The obvious standout here is Negro League great Bullet Rogan in 1925, who I don’t have the data to rank via GSDev. Given the agreement between bWAR and fWAR on Rogan’s prowess and the fact that neither Vance nor anyone else in MLB had a particularly exceptional year, I’m reasonably confident that Rogan should indeed be in the #1 spot.

Outside of that, there are nine seasons in which both WAR systems agree on the best pitcher and GSDev does not. In all nine cases, GSDev ranks the WAR consensus in the #2 spot. That is both fewer and smaller discrepancies than have arisen from the other two systems – but that makes sense, because GSDev is to some extent a compromise between the two WARs, accounting for factors used by both of them. So what causes the differences?

The most obvious option is one we’ve brought up frequently throughout the series: the postseason, which GSDev counts and both WARs ignore.
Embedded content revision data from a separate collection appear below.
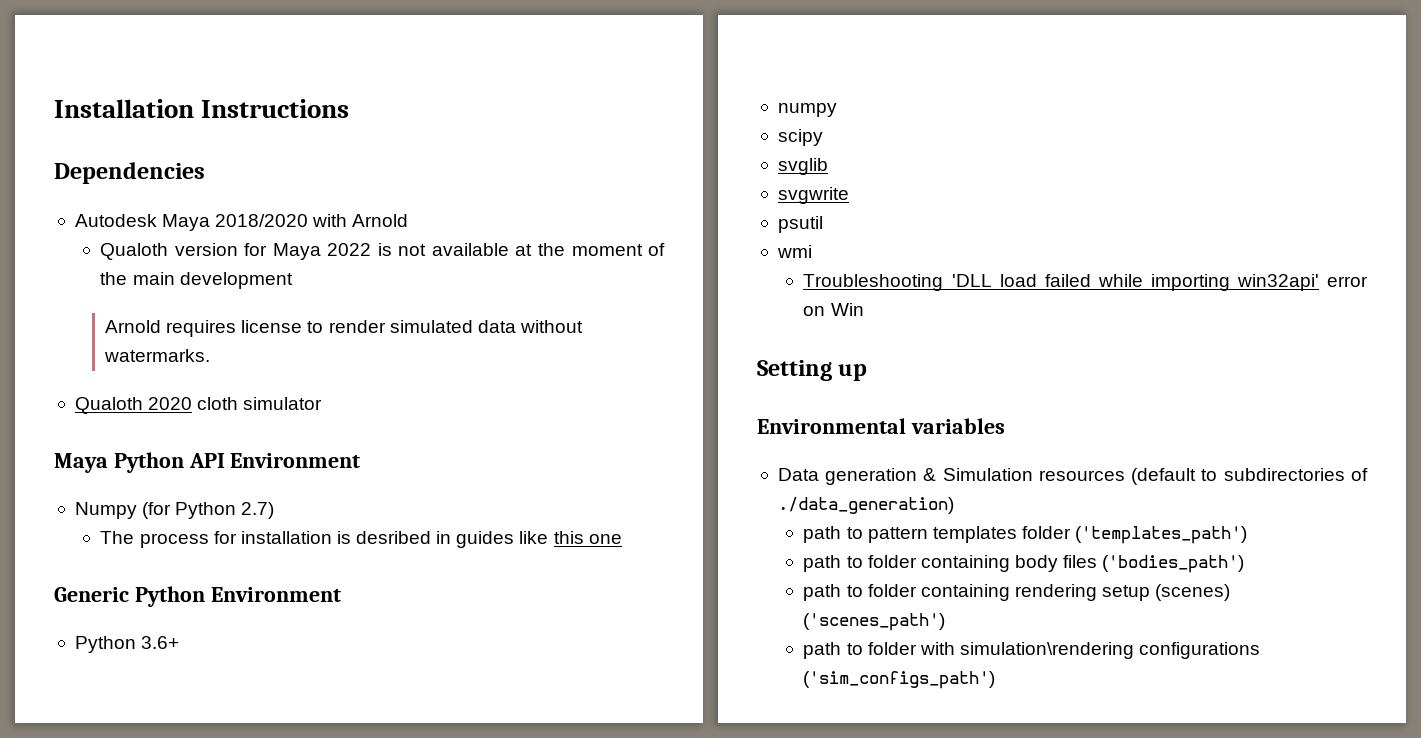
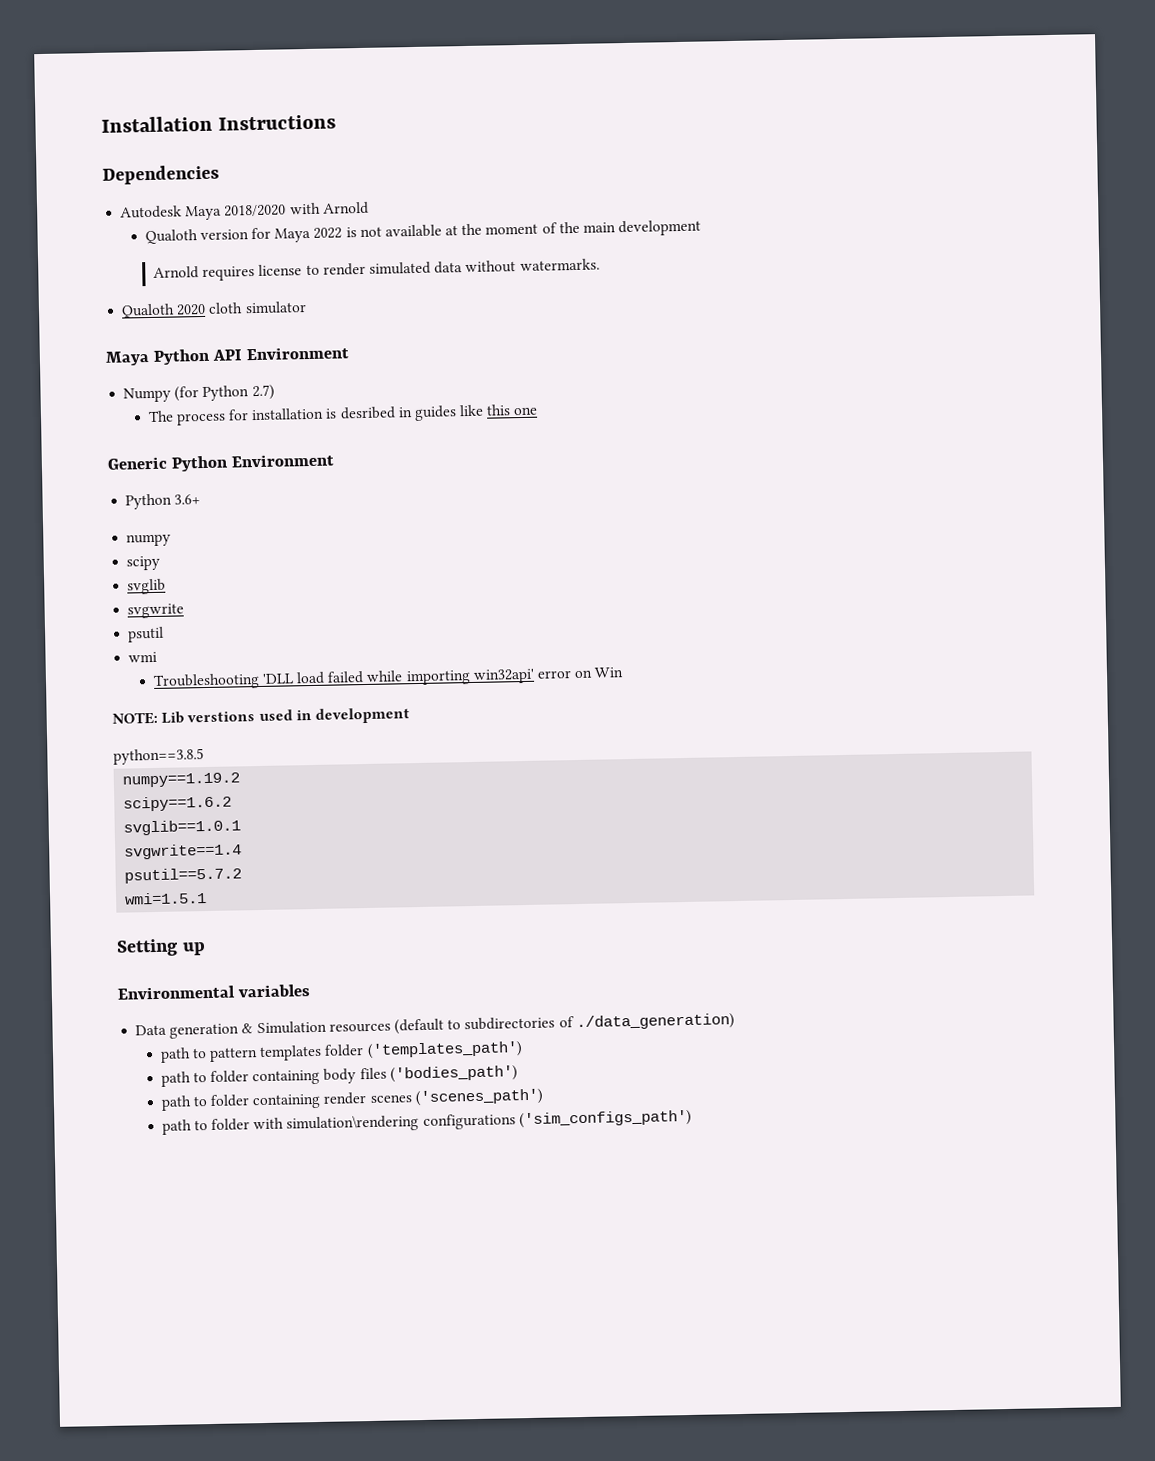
+ NOTE: Lib verstions used in development
+ python==3.8.5
+ numpy==1.19.2
+ scipy==1.6.2
+ svglib==1.0.1
+ svgwrite==1.4
+ psutil==5.7.2
+ wmi=1.5.1
- path to folder containing rendering setup (scenes) ('scenes_path')
+ path to folder containing render scenes ('scenes_path')

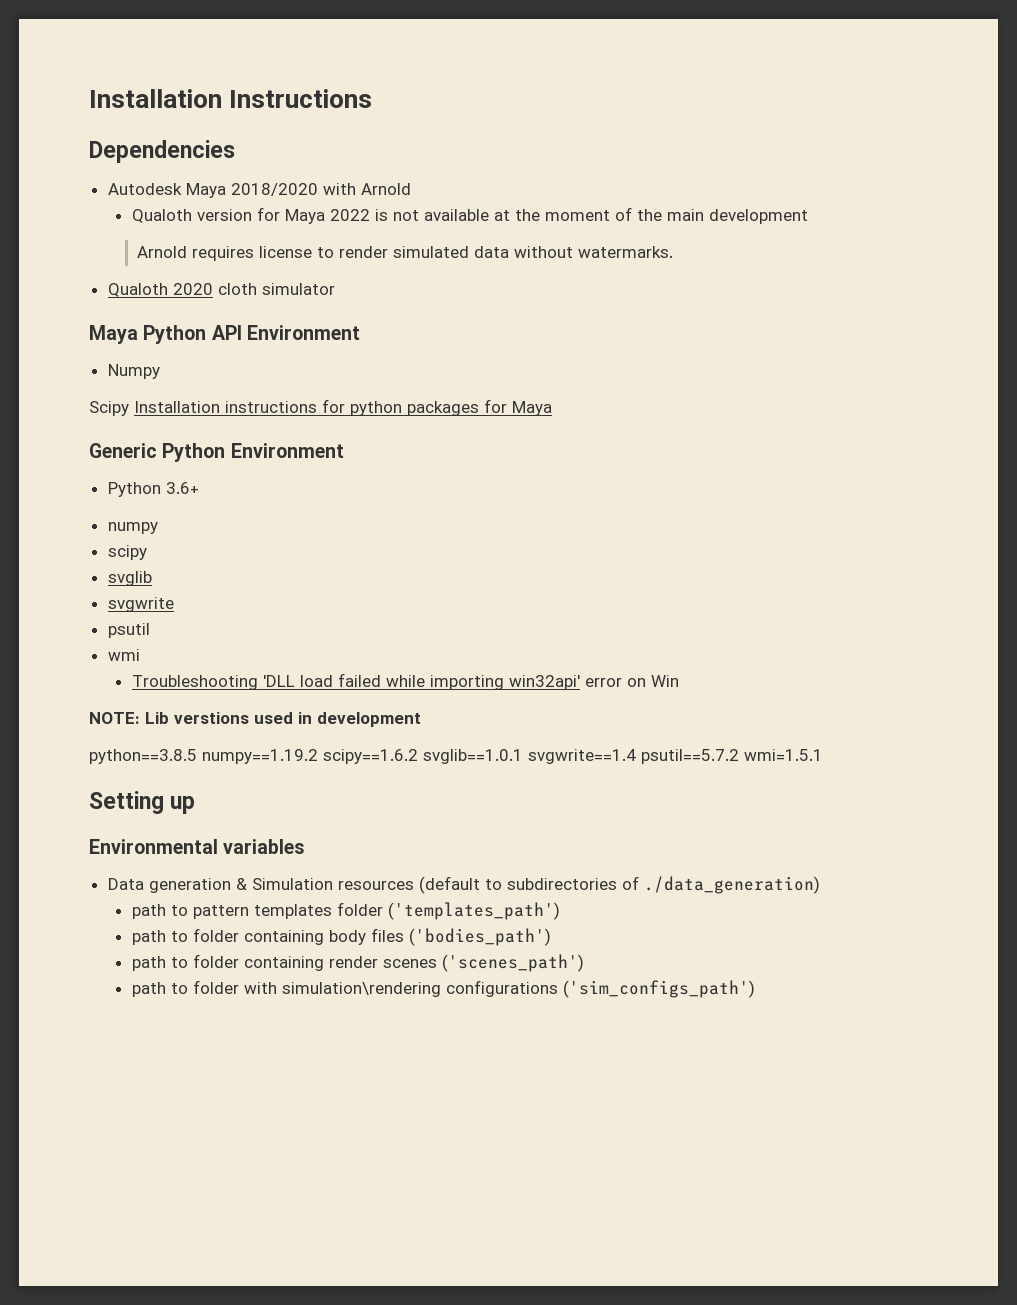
- Numpy (for Python 2.7)
- The process for installation is desribed in guides like this one
+ Numpy
+ Scipy Installation instructions for python packages for Maya
- python==3.8.5
- numpy==1.19.2
- scipy==1.6.2
- svglib==1.0.1
- svgwrite==1.4
- psutil==5.7.2
- wmi=1.5.1
+ python==3.8.5 numpy==1.19.2 scipy==1.6.2 svglib==1.0.1 svgwrite==1.4 psutil==5.7.2 wmi=1.5.1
This is not as much of a factor in these particular years as might be expected, for a straightforward reason: of the 18 pitchers in question, only 5 reached the postseason. Those were Gomez in 1937, Verlander and Halladay in 2011, and Bauer and Bieber in 2020. Working in reverse order: 2020 was definitely decided by the postseason; Bieber had his worst start of the year in his only playoff outing, while Bauer’s lone playoff start was his best of the shortened campaign. 2011 has the opposite effect; Halladay’s two excellent postseason starts brought him up quite a bit, while Verlander’s four mediocre outings didn’t move his score at all. Meanwhile, in ’37, Gomez does lose two very good World Series starts if you ignore the playoffs… and his margin over Grove is so big that he easily wins anyway.

So, we’ve accounted for one season out of nine. Let’s run through the others chronologically.

1904, Chesbro vs. Waddell. For two deadball aces, you’d think relief work would be a factor; it is, but only to a small extent. Waddell had no relief outings this year; Chesbro had four (allowing 6 runs in 10.2 innings), compared to 51 starts (48 of which he completed). Waddell had 349 strikeouts, a total that nobody would match for over 60 years, but he also allowed more walks, homers, and hit batters than Chesbro in 60 fewer innings as a starter. Waddell’s per-inning rates of runs and hits allowed were also higher. Chesbro’s sets of parks and opponents were a bit tougher, and he recorded about one extra out per start. The extra 100-plus strikeouts (in five fewer starts) are a big deficit to make up; GSDev thinks Chesbro does enough.

1907, Young vs. Mathewson. These two had a bit more relief work – but Young, GSDev’s choice as the superior starter, also pitched better in relief. Mathewson holds a slight lead in raw Game Score, 71.9 to 71.3, but he was in the lower-scoring NL, and avoided facing the second highest-scoring team in the league (because he played for them). Young’s Boston Americans, meanwhile, sported the AL’s feeblest lineup. The environmental adjustment boosts Young’s per-game numbers above Matty’s, and he had an extra start on top of that.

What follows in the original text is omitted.